A major German investor, Zagreb, Croatia (Böhringer Friedrich, CC BY-SA)
Croatian Prime Minister Andrej Jandroković met with the German Chancellor Angela Merkel in August 2018, and the two leaders agreed upon an Action Plan. Its main goal is to speed up Croatian entry to Schengen zone. But on top of that the economic cooperation was also agreed upon.
Germany is one of the main Croatian trading partners, with EUR5.2bn in trade only in 2017 and EUR3.5bn of investment in the last 25 years. The connection between two countries is strong: there are some 2.5 million German tourists visiting Croatia, while 370 thousand Croats live in Germany. The Action Plan means attracting further German investments, and Germany wants to invest in Croatian energy sector and greenfield initiatives.
Germany-based companies create 80,000 jobs in Croatia and Croatian government wants this trend to continue. Most of these companies have headquarters in Bavaria and Baden-Württemberg, two German federal states which have a long historical and cultural connection with Croatia.
However, what is missing, as was the case in other Central and Southeast European (CSE) countries, German companies, especially small and medium ones, did not invest in Croatia as much as they did in the countries of Visegrad Group (V4: Poland, Slovakia, the Czech Republic and Hungary). The latest example is the Bavarian group BMW, a private company, which decided to invest in a car factory in Hungary and not in Croatia, although Croatia had been considered. Thus, Croatian economists think how to improve the operating conditions, so that German companies could focus more on the Croatian market, especially in manufacturing. Croatia, from the perspective of German investors and entrepreneurs, is complicated to do business in, and — as it is often seen in their reports — overly bureaucratized.

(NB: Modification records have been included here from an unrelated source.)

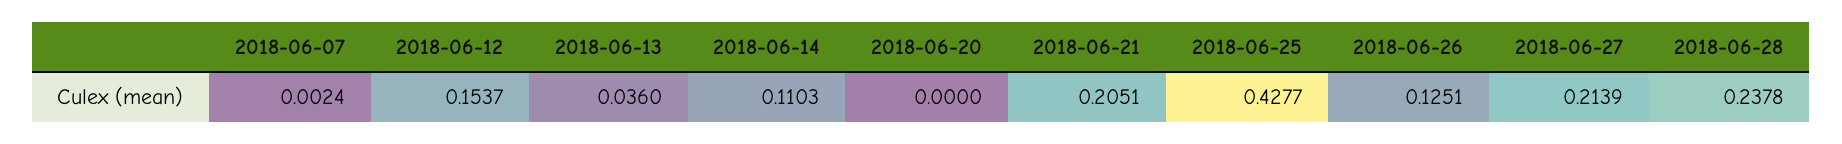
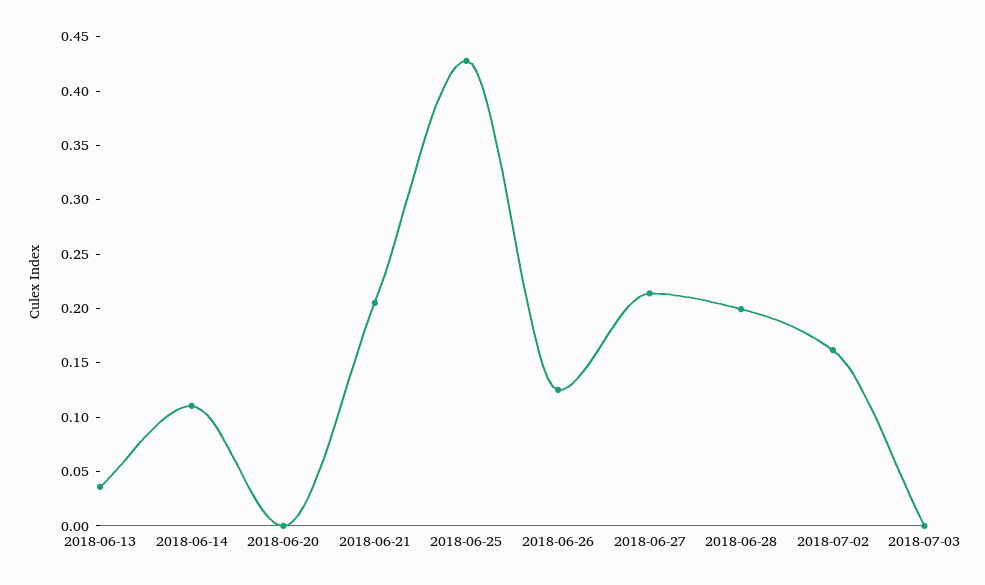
2018-06-07: 0.0024 -> none
2018-06-12: 0.1537 -> none
2018-06-28: 0.2378 -> 0.2
2018-07-02: none -> 0.16
2018-07-03: none -> 0

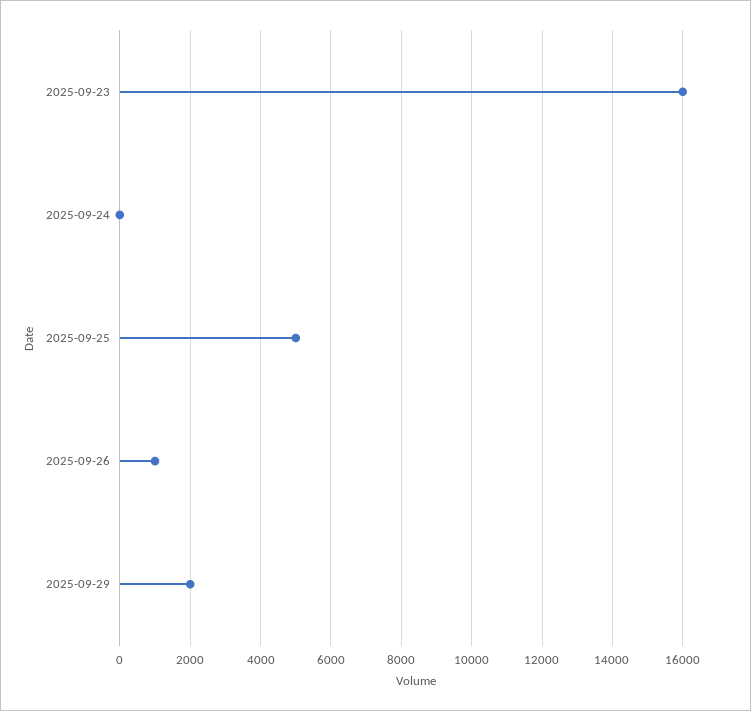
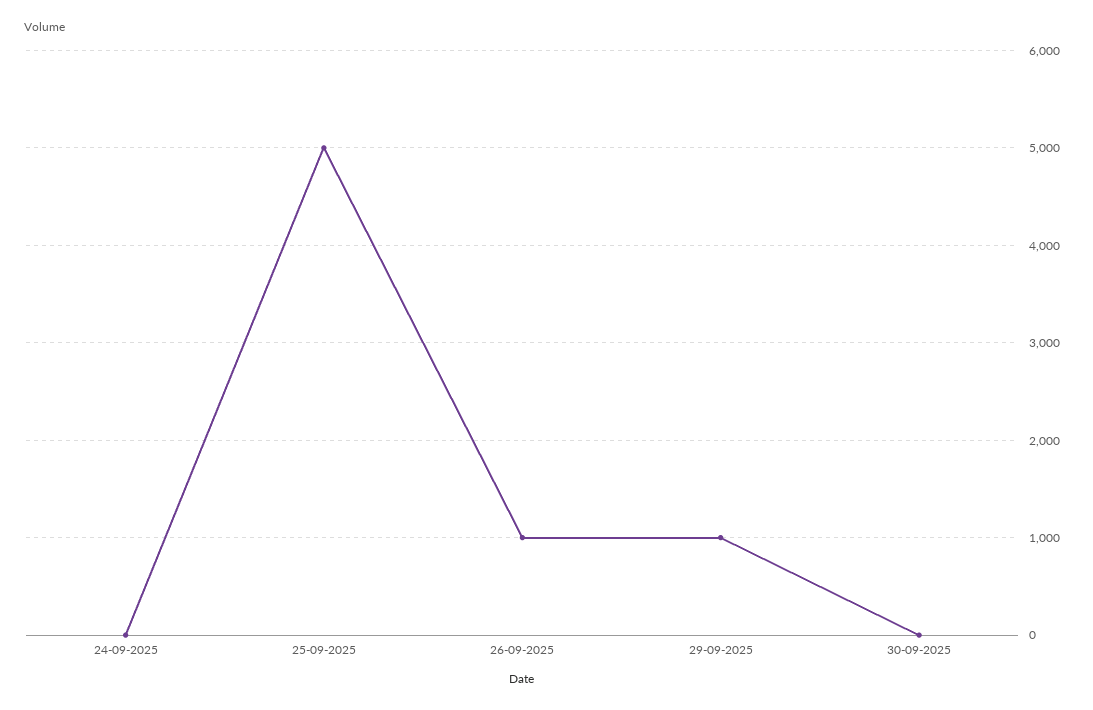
2025-09-23: 16000 -> none
2025-09-29: 2000 -> 1000
30-09-2025: none -> 0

German entrepreneurs complain about the way investors are treated. They expect incomparably better investment conditions than Croatia is offering. Therefore, one of the most important topics of discussion is how to improve the investment climate in Croatia, so that German companies open their branches in Croatia, and not only in the V4 countries. There are only few notable exceptions, such as: German Telecom, Drogerie Markt, Arriva or Müller. There are no more serious investments in the industrial sector, and that is what concerns Croatian economists.
The relations between Zagreb and Berlin are not always in line with Croatian expectations too. During the arbitrary decisions on borders with Slovenia, Germany was in line with Ljubljana, and many commentators think it is because of German interest in the Slovenian port of Koper, as it is important for the German industrial exports. Geographically, Koper is handy for Germans allowing access to the Mediterranean, and is a leading competitor to Croatian port of Rijeka. The latter plans to be major Adriatic port in the Three Seas Initiative. The port of Koper has become the German port for operational procedures, a kind of „southern Hamburg”, through which the German products are exported to the rest of the world, including Russia, Iran, Syria and other Middle East countries.
On the other hand, Germany keeps attracting Croatian professionals. Generally, Germany benefits from high-educated people from CSE who find competitive job offers in German cities. It is estimated that the CSE countries with a low unemployment rate, such as the Czech Republic and Slovenia, could lose 18 per cent of the workforce by 2045. Less developed countries, such as Bulgaria and Romania, could remain without more than a third of workers. The main reason for this are low salaries. From Estonia to Croatia, from Hungary to Bulgaria, the economy is growing faster than in the rest of the European Union. Unemployment has fallen considerably since 2010. But, with the exception of Bulgaria, it is not followed by the growth of salaries. These countries are the major source of emigrants in the Western Europe, despite the fact that they are also the biggest beneficiaries of the EU funds. This is primarily true for the Baltic countries, Poland, Romania, Bulgaria, Hungary and Croatia. Countries with the highest emigration to the west are certainly Poland and Romania.
Croatia will have the effect of returning workers from abroad, as it happened in the Baltic countries when jobs were vacant. There is something similar going on in Poland. It has now become a place that attracts the labor force. Croatia is too close to strong European markets so this trend will certainly come. The country cannot rely solely on the tourism as the major source of revenues, because it may stagnate and may not bring prosperity in the long run. So Croatia needs German investments in manufacturing. The Croatian government should point these facts in direct negotiations with their German counterparts, when defining the details of the Action Plan .
Vedran Obućina is an analyst and a journalist specializing in the Croatian and Middle East domestic and foreign affairs. He is the Secretary of the Society for Mediterranean Studies at the University of Rijeka and a Foreign Affairs Analyst at The Atlantic Post.